NTTおよびドコモは、この基盤をベースにINCアーキテクチャの実証実験を行っています。この取組みにより、INCの有効性と実現性が確認され、未来の通信インフラの進化に寄与することが期待されています。
6Gに向けてAIを活用したソリューションやXR、メタバースなどのイマーシブサービスがさらに身近になることが期待されています。機能を簡素化したウェアラブル端末などで、ソリューションやアプリケーションを利用するシーンもさらに拡大していくと考えられています。
たとえば、車載カメラやドローン、グラス型端末で撮影した映像に対してAIを用いてリアルタイムで解析し、道路付近の物体検知や、信号機・電柱などの社会インフラの点検が想定されます。このようなユースケースにおいて、AIによる映像解析には高度な処理能力を求められることがありますが、端末のハードウェアでは効率的な処理が難しい場合もあると考えられます。

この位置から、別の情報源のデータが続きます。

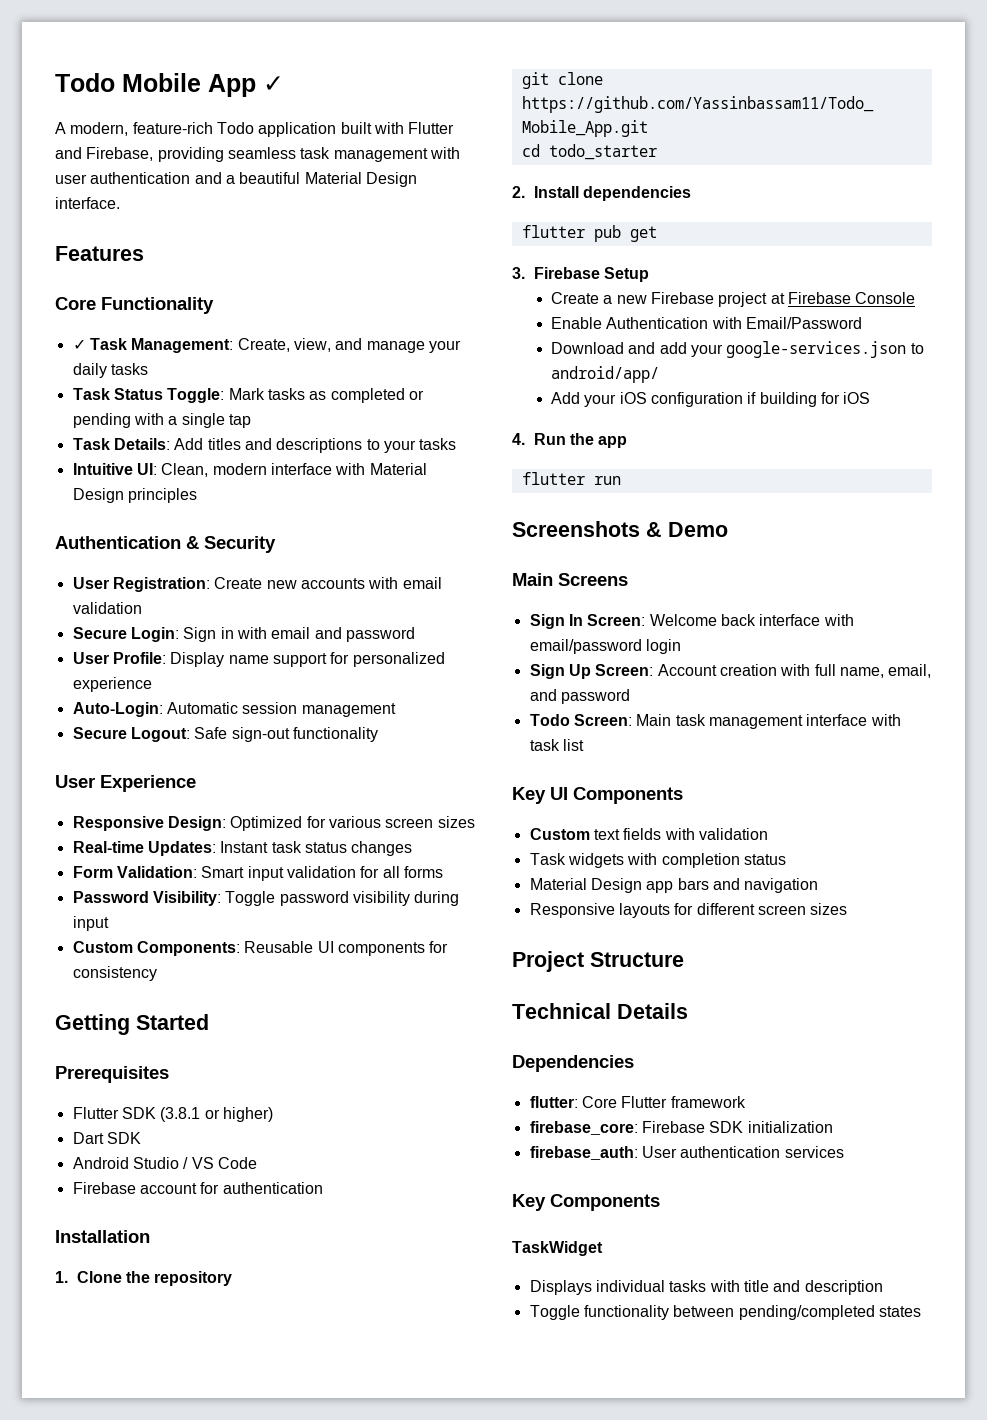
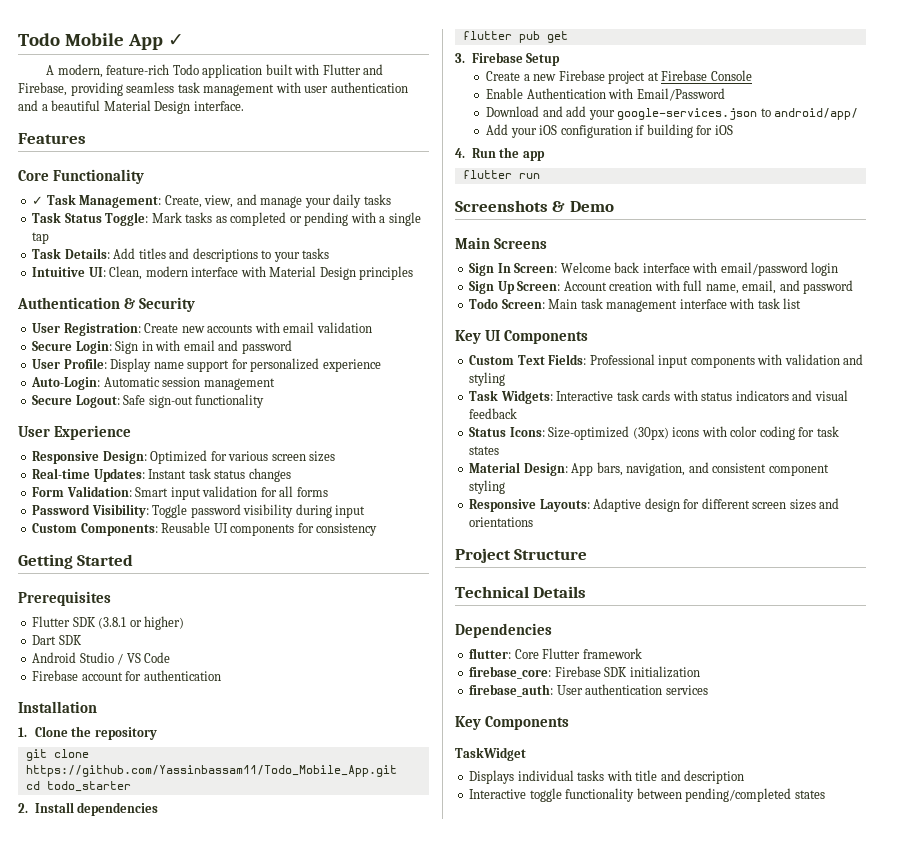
- Custom text fields with validation
- Task widgets with completion status
- Material Design app bars and navigation
- Responsive layouts for different screen sizes
+ Custom Text Fields: Professional input components with validation and styling
+ Task Widgets: Interactive task cards with status indicators and visual feedback
+ Status Icons: Size-optimized (30px) icons with color coding for task states
+ Material Design: App bars, navigation, and consistent component styling
+ Responsive Layouts: Adaptive design for different screen sizes and orientations
- Toggle functionality between pending/completed states
+ Interactive toggle functionality between pending/completed states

ドコモは、こうした課題に対して、INCを適用することで、簡素な端末でも高度なソリューションやアプリケーションの快適な利用をめざしています。

3.保守運用の自動化
インテント駆動管理は、移動通信ネットワークの保守運用における新しいアプローチであり、技術の複雑性を軽減し、通信事業者がビジネスニーズに柔軟に対応できるようにすることを目的としています。
従来の管理手法では、通信事業者はネットワークの詳細を把握し、手動で設定を行う必要がありました。しかし、インテント駆動管理は「何を実現したいのか」という目標に基づいて、ネットワークを自動的に調整することを可能にします。
具体的な要件や制約に基づいて、インテントを設定することで、システムは必要な結果を達成するための最適な手段をAIなどにより自動的に選択します。その後、インテントを満たしていることを監視し、インテントを満たさない状況に陥る場合は、再度最適な手段を自動的に選択します。
この手法によって、通信サービスの消費者は、自分のニーズを簡単に表現でき、通信事業者は高度な技術的知識に依存することなく、効果的にサービスを提供できます。インテント駆動管理は、ネットワークの柔軟性を高め、運用の効率化を図ることで、よりスムーズかつ迅速なサービス提供を実現することをめざしています。
3GPPなどで検討されているインテント駆動管理は、移動通信ネットワークの保守運用を革新する技術であり、さまざまなユースケースを提供可能とします。この技術は特定のサービスに関する要件を簡単に表明できるようにし、たとえば「特定の時間うちに特定の車両グループにV2X通信サービスを提供する」といった具体的な要求の表現を実現します。
また詳細な技術知識がなくても、要求を表現することによりサービスやネットワークの管理に関する技術的な部分が自動設定・監視されます。これにより、複雑なネットワーク管理業務が簡素化され、サービスの迅速な展開が可能になります。
さらに、インテントは、数値目標に基づいて成果を測定できるため、成果の可視化や、業務改善のためのデータ分析が容易になります。最終的には、インテント駆動管理による効率的な運用は、顧客満足度の向上や競争力の強化に貢献し、通信業界全体の進化をもたらすことが期待されています。